[Stored items]
▼▼▼

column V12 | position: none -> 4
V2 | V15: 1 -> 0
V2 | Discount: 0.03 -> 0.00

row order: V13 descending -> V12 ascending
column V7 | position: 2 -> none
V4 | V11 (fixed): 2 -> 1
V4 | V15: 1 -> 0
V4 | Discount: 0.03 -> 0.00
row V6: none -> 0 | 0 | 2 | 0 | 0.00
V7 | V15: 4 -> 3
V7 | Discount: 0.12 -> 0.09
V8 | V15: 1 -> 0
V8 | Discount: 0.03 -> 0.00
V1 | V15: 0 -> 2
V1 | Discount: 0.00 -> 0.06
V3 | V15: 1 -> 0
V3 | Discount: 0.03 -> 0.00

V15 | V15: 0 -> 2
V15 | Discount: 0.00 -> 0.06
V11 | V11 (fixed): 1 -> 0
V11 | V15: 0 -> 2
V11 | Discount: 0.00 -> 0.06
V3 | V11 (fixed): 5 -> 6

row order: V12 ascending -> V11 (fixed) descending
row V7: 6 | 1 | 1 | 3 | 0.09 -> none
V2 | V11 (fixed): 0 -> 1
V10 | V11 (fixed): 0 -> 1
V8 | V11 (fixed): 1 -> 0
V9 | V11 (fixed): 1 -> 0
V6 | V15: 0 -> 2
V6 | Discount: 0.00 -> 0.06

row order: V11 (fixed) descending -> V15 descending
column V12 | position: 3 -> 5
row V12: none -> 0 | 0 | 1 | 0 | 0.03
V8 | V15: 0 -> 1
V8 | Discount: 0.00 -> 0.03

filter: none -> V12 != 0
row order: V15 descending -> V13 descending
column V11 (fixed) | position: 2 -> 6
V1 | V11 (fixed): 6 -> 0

▲▲▲
▼▼▼

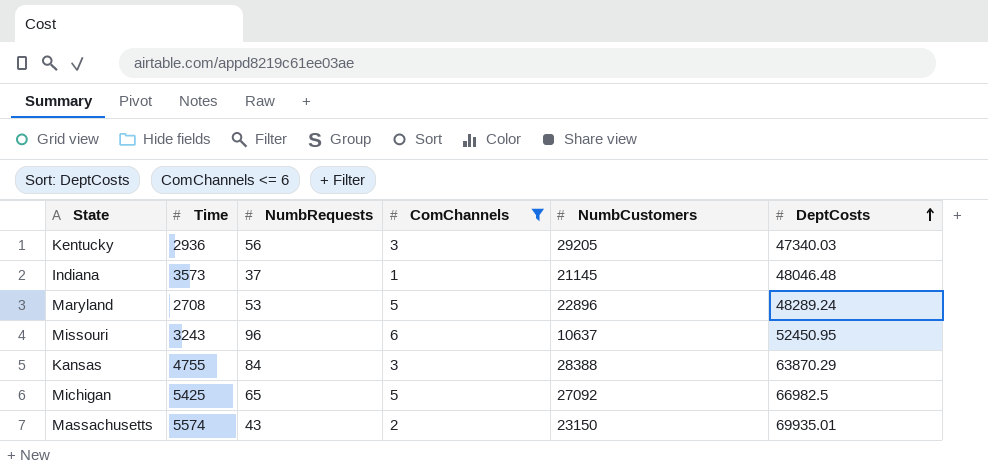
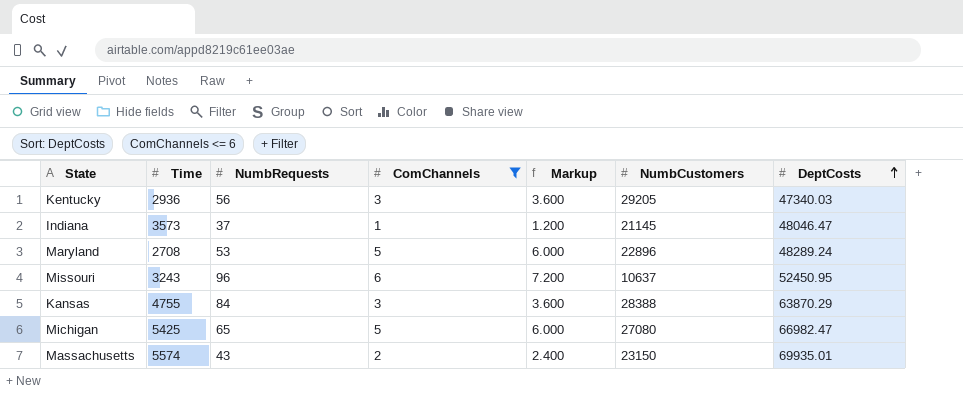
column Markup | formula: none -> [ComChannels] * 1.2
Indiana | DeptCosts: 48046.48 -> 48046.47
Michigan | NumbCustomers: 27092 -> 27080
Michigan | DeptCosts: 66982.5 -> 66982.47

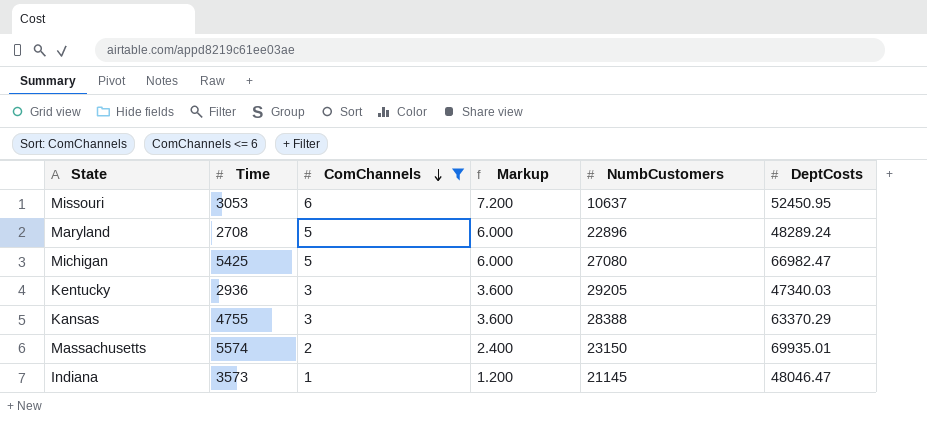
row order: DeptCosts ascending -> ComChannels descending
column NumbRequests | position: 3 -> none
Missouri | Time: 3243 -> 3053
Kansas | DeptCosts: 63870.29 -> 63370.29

▲▲▲
▼▼▼

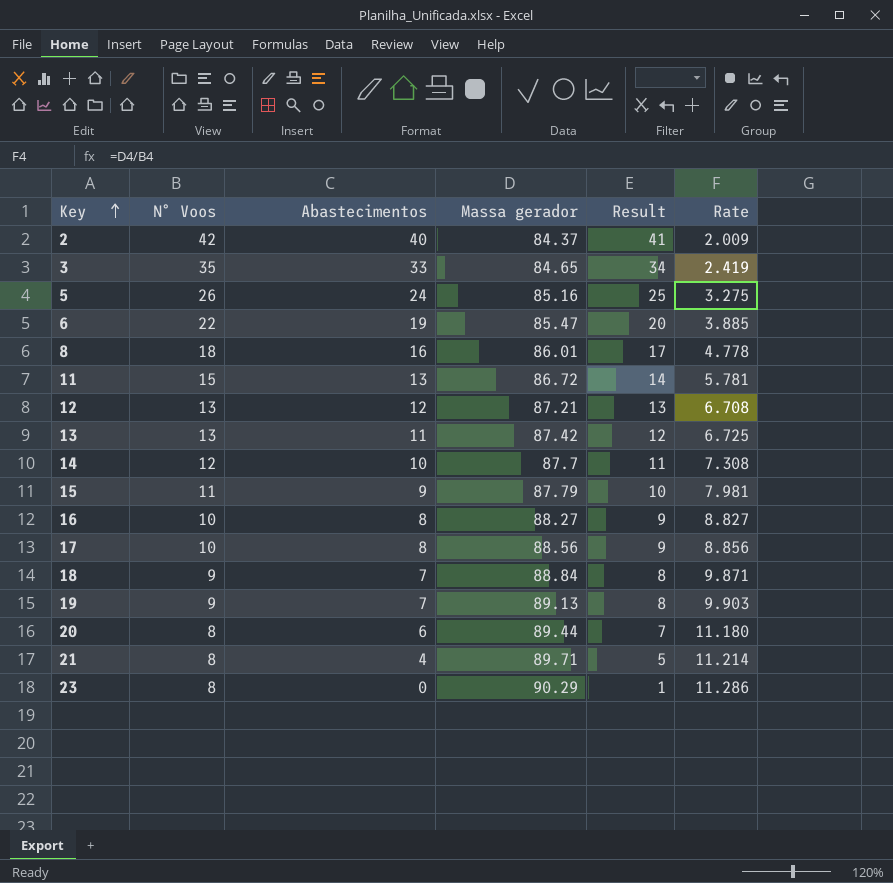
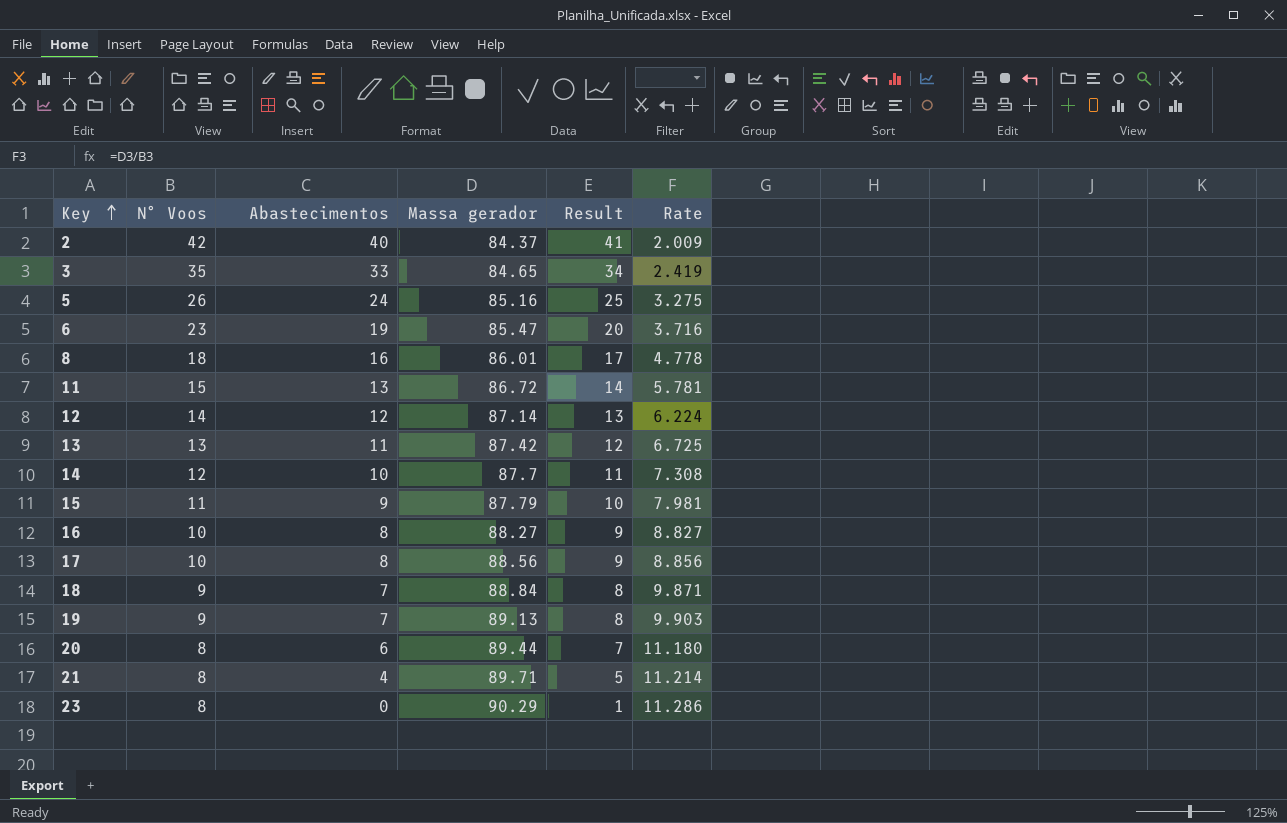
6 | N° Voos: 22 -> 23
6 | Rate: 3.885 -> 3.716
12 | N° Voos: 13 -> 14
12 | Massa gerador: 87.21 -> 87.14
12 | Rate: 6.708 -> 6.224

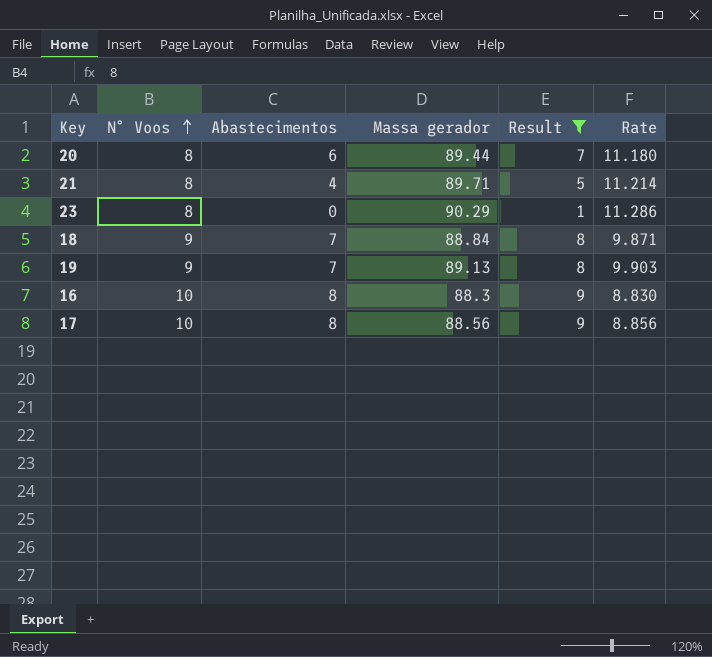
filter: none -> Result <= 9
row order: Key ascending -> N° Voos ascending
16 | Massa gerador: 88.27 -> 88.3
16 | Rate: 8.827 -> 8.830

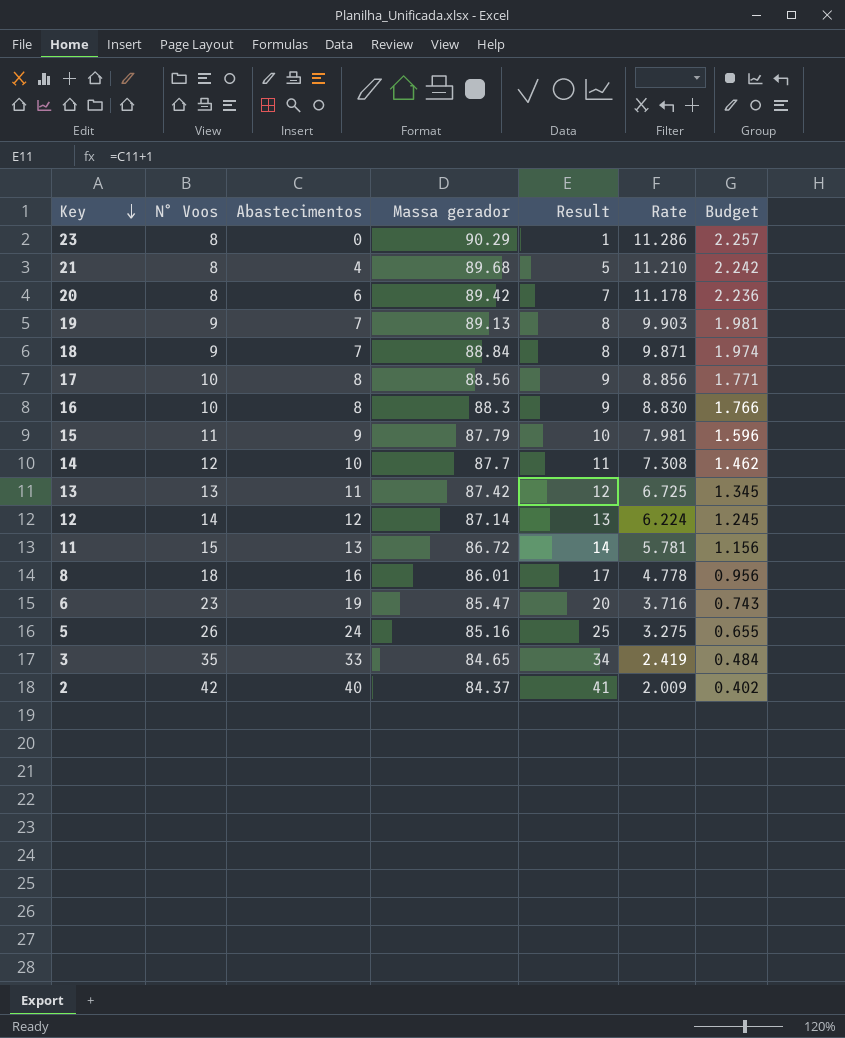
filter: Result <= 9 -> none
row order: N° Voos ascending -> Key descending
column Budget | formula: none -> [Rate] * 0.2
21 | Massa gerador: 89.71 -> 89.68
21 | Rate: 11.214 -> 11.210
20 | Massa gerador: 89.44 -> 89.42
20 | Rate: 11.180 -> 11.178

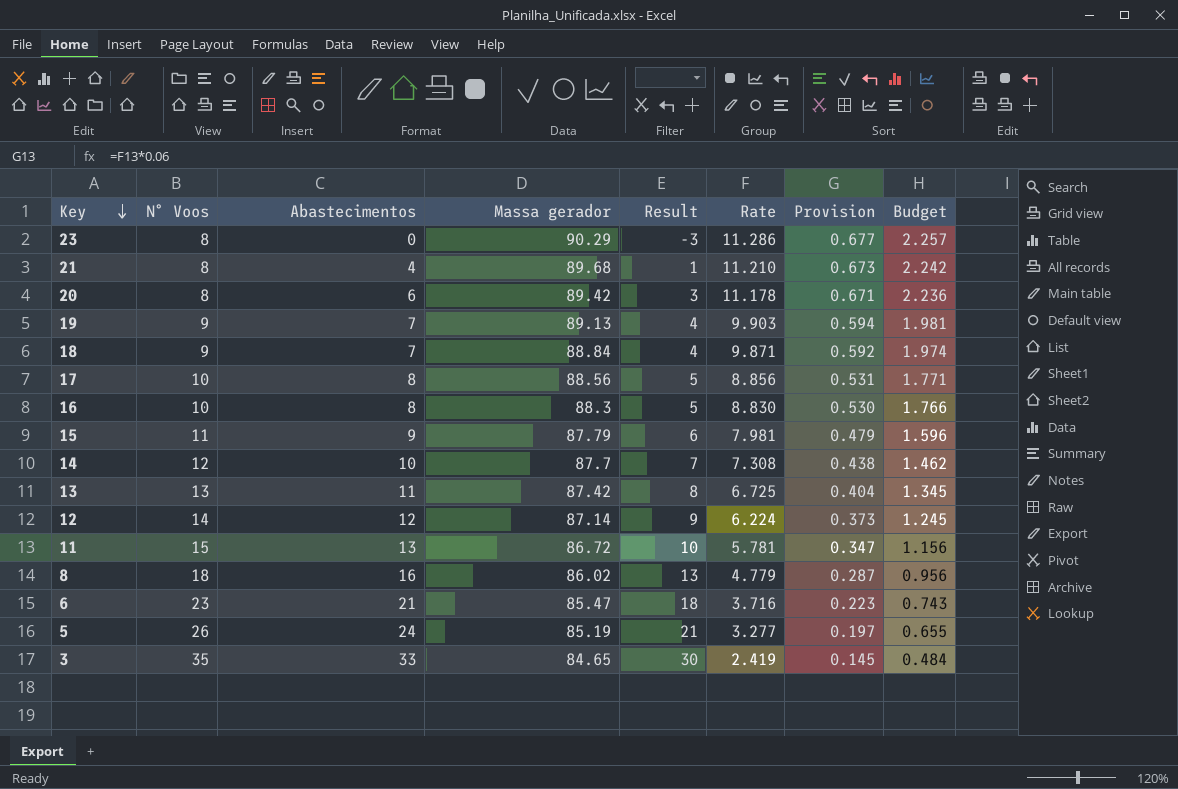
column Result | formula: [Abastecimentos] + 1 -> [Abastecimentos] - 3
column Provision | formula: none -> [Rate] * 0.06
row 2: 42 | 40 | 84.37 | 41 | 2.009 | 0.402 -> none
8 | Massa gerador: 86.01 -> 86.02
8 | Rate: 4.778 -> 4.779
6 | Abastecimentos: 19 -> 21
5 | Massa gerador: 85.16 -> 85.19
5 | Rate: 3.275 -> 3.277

▲▲▲

*Work order*:
Above are records; repeat only the lines from the line with "Michigan | NumbCustomers: 27092 -> 27080" through the line with "Kansas | DeptCosts: 63870.29 -> 63370.29", and leave pictures out.

*Answer area*:
Michigan | NumbCustomers: 27092 -> 27080
Michigan | DeptCosts: 66982.5 -> 66982.47

row order: DeptCosts ascending -> ComChannels descending
column NumbRequests | position: 3 -> none
Missouri | Time: 3243 -> 3053
Kansas | DeptCosts: 63870.29 -> 63370.29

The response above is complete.